Superado ese problema, el sueco se fija en otras costumbres locales que todavía le llaman la atención en Rusia. “Los aficionados son capaces de quitarse la ropa aunque estén a 10 grados bajo cero. Te mueres de frío sobre el terreno de juego, pero estos tipos se ponen ahí fuera desnudos de cintura para arriba, como si tal cosa”, dice con risas.

Integración total
“Aquí he pasado los mejores años de mi carrera y he jugado mis mejores partidos. Al principio, la vida en Moscú no se parecía a lo que yo estaba acostumbrado. Me encontré con una mentalidad y con una cultura diferentes.

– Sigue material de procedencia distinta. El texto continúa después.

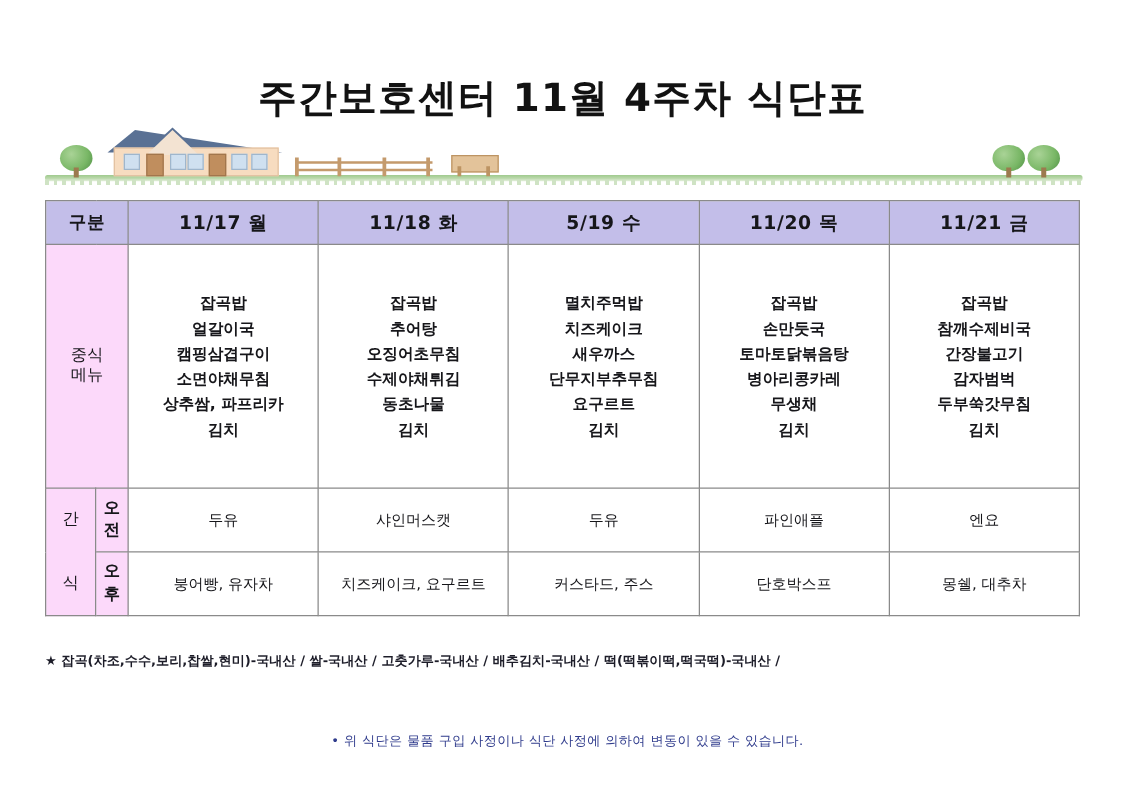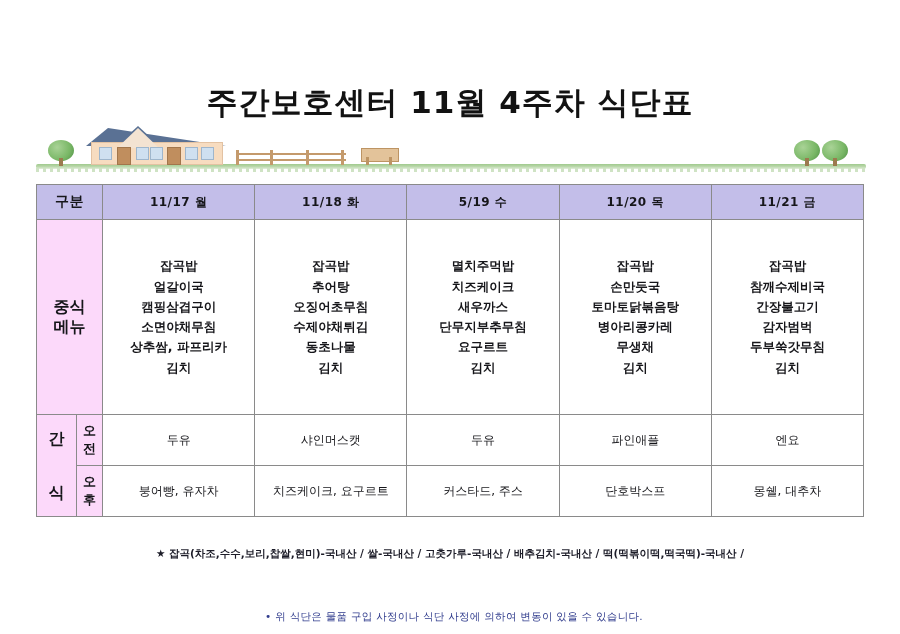"주간보호센터 11월 4주차 식단표" .header { margin-top: 24px -> none }
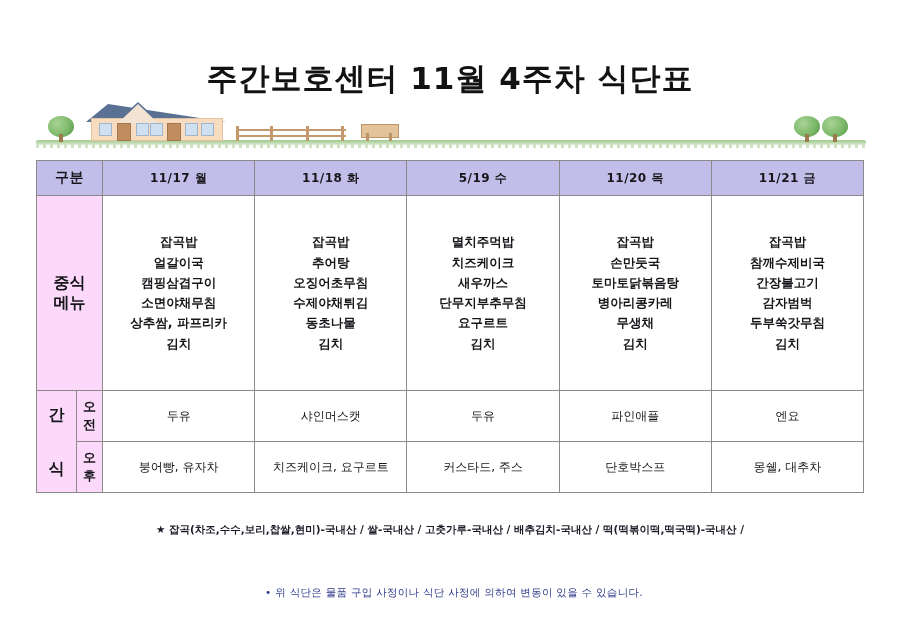"11/17 월" .hdr-cell { font-size: 12px -> 15px }
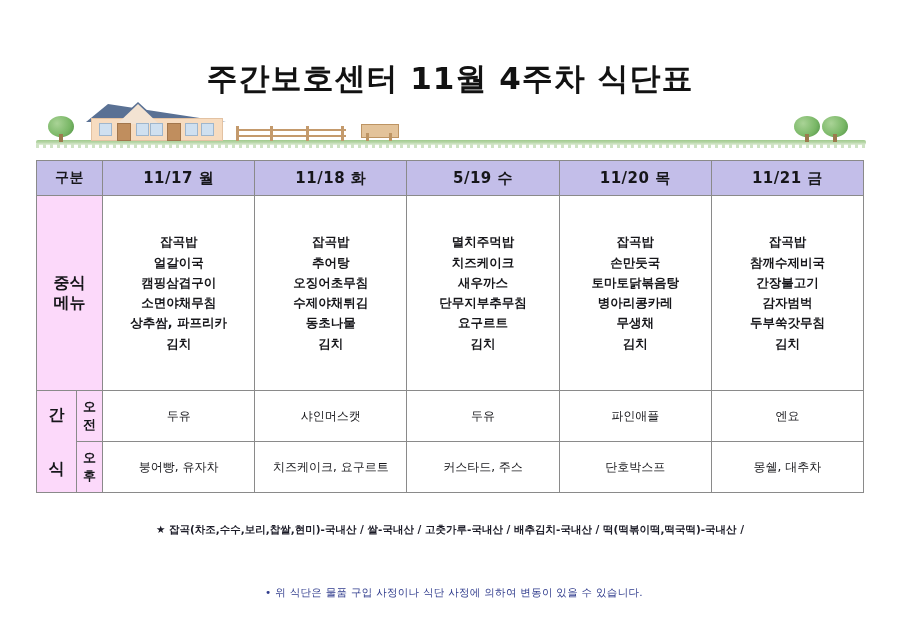"중식" .label-cell { font-size: 16px -> 13px; font-weight: bold -> normal }
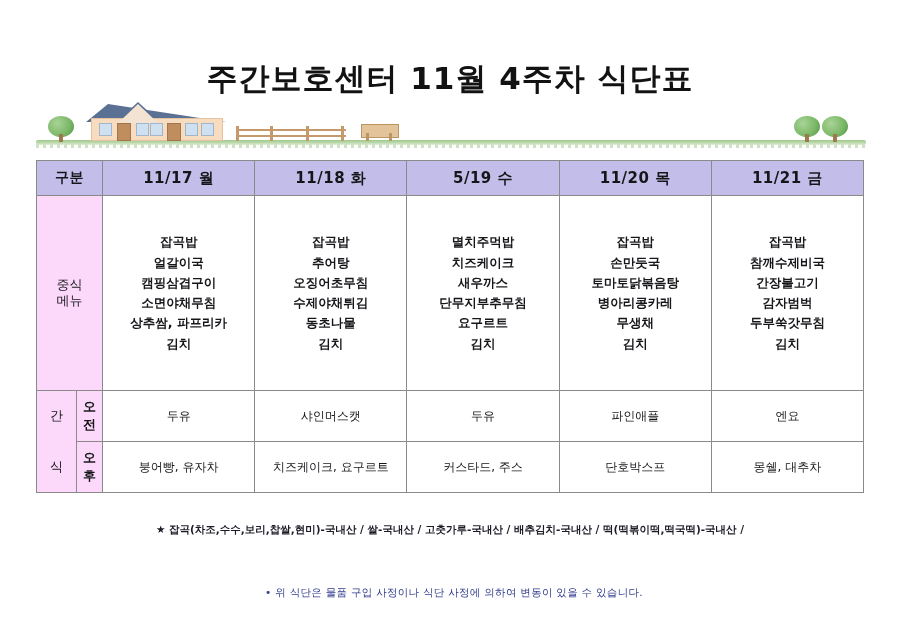"★ 잡곡(차조,수수,보리,찹쌀,현미)-국내산 / 쌀-국내산 /" .origin { text-align: center -> none }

Pero, en los últimos tres años y medio, he aprendido cómo funcionan las cosas. Mi familia y yo nos sentimos muy a gusto aquí”, insiste el jugador.

Y puede decirse que ahora Wernbloom ya conoce bastante bien el país ya que ha podido viajar por toda Rusia con su equipo. Recientemente, visitaron Irkutsk para disputar un partido de copa. “Cuando miré un mapa en el móvil, me di cuenta de que me encontraba más cerca de Mongolia que de Suecia. Me gustó la idea. Podré contárselo a mis nietos”.

Otra de las razones por las que Wernbloom se ha quedado en el CSKA ha sido su entrenador, Leonid Slutsky, que compagina ese cargo con el de seleccionador nacional de Rusia.

“Para mí, Slutsky es el mejor. No creo que jamás llegue a jugar en un equipo donde me guste tanto entrenarme como en el CSKA. Tenemos una enorme sensación de libertad. En Europa, a veces el club parece un jardín de infancia: te dicen cómo tienes que prepararte para un partido, cómo debes comportarte, qué comer, cuántas horas debes dormir”, explica Pontus.

“Llevo 20 años jugando al fútbol y sé perfectamente qué es lo mejor para mí. Slutsky no nos dice cómo debemos prepararnos, nos deja que lo decidamos nosotros. Yo hago lo que considero necesario, y eso me gusta. Por eso en el equipo se respira un ambiente tan fantástico. Cuando adoras a tu entrenador, estás siempre dispuesto a seguirlo en la batalla”.

A Pontus, ya plenamente integrado, le encantaría hacer de cicerone a sus compañeros de la selección sueca durante la Copa Mundial de la FIFA Rusia 2018™. Y ya empieza a hacer campaña para que los aficionados se animen a viajar al país. “Les gustará mucho. En Moscú encontrarán todo lo que quieran. Es una ciudad que nunca duerme. Sin duda alguna, vale la pena venir a conocerla”, concluye.